酸素不足により落ちていた思考力が回復してきて気付いた事がある。もしかしたら、この二人は八年前の友人だったのではないだろうか?
「あの…変な事を聞きますが、二人は僕の友達ですか?」
僕の言葉に二人が固まった。早く復帰したのは女の子の方だった。
「えっと…何言ってるの?」
困惑した表情で彼女は問う。
どうやら正解の様だ。なら、言わなきゃいけない。
「…実は、記憶障害で二年前以前の記憶が無いんです。…すみません」
二人の表情は困惑から驚愕に変わった。それはそうだ。久し振りに会った友人に記憶喪失になりました、と言われたら、誰でもこうなるだろう。
「嘘だろ?…本当に俺達の事、憶えてねぇのかよ?」
男の方が僕の両肩を掴み、問う。
「…ごめん……」
どの位の間だろうか。周りは皆ざわついてる中、僕達三人は沈黙した。が、それはもう一人の少女によって破られた。
「恭ちゃん!!」
声のした方に視線を向ける。目に映ったのは、一人の女の子がこちらに凄い勢いで歩いて来て、僕の胸倉を掴む、という光景だった。
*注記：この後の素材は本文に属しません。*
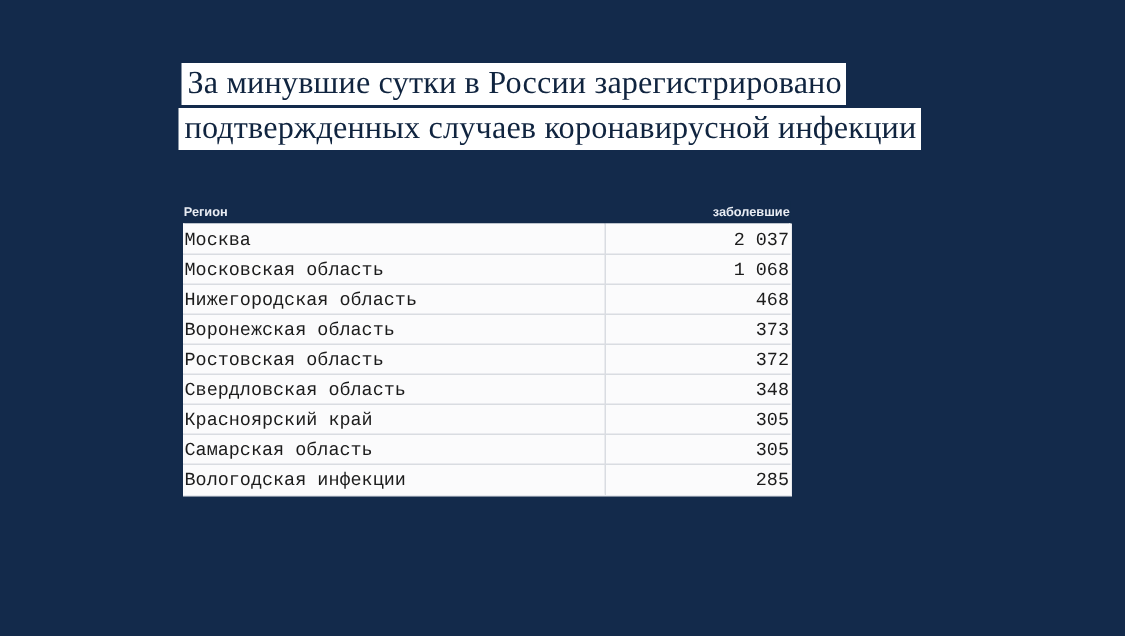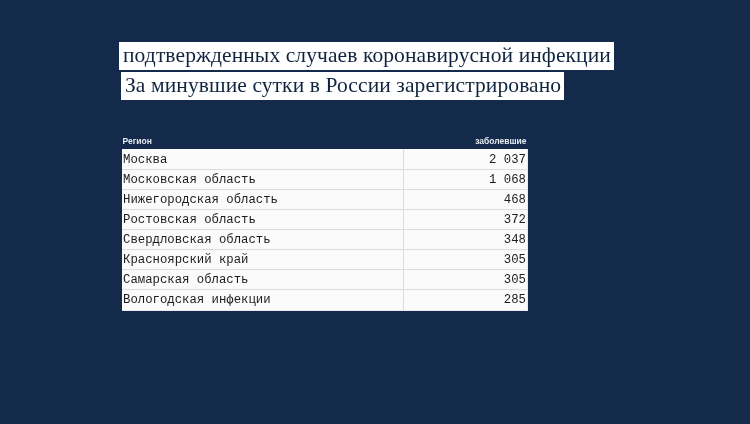--- a/index.html
+++ b/index.html
@@ -109,8 +109,8 @@
 <div class="slide">
 
   <div class="title-block">
+    <div class="title-line title-line-1">За минувшие сутки в России зарегистрировано</div>
     <div class="title-line title-line-2">подтвержденных случаев коронавирусной инфекции</div>
-    <div class="title-line title-line-1">За минувшие сутки в России зарегистрировано</div>
   </div>
 
   <div class="table-wrap">

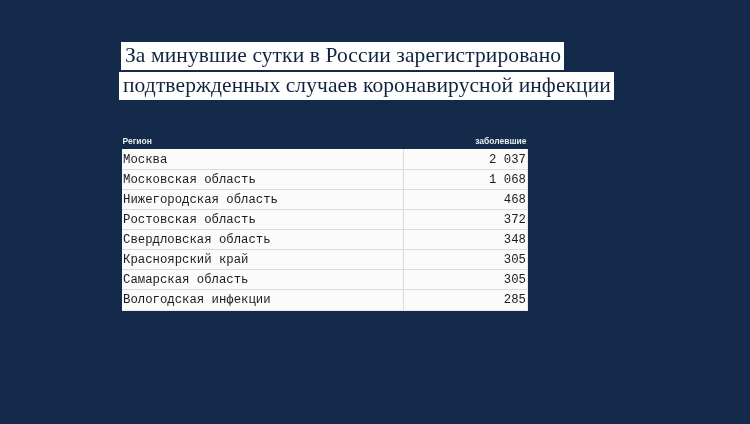--- a/index.html
+++ b/index.html
@@ -135,6 +135,10 @@
           <td class="count">468</td>
         </tr>
         <tr>
+          <td class="region">Воронежская область</td>
+          <td class="count">373</td>
+        </tr>
+        <tr>
           <td class="region">Ростовская область</td>
           <td class="count">372</td>
         </tr>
先程まで一緒に沈黙していた二人が顔を見合わせて、女の子の方が“不味い、舞の事を忘れてた!”と言った。
「…わたしに会うのがそんなに嫌だった?」
目の前の少女は目に涙を浮かべ、僕の事を睨み付けている。
「舞、落ち着けっ。何があったかは知らんが、多分、理由があ・・・」
「玲司は黙っててっ」
女の子は胸倉を掴んだまま、睨みを効かせて放った一言で男の言葉を遮り、すぐこちらに視線を戻した。
「…恭ちゃんのっ…バカーーっ」
言葉と共に、彼女の右拳が俺の左頬に向けて放たれた。絶妙な捻りの入った右ストレートに吹っ飛ばされたのを最後に、僕は意識を手放した。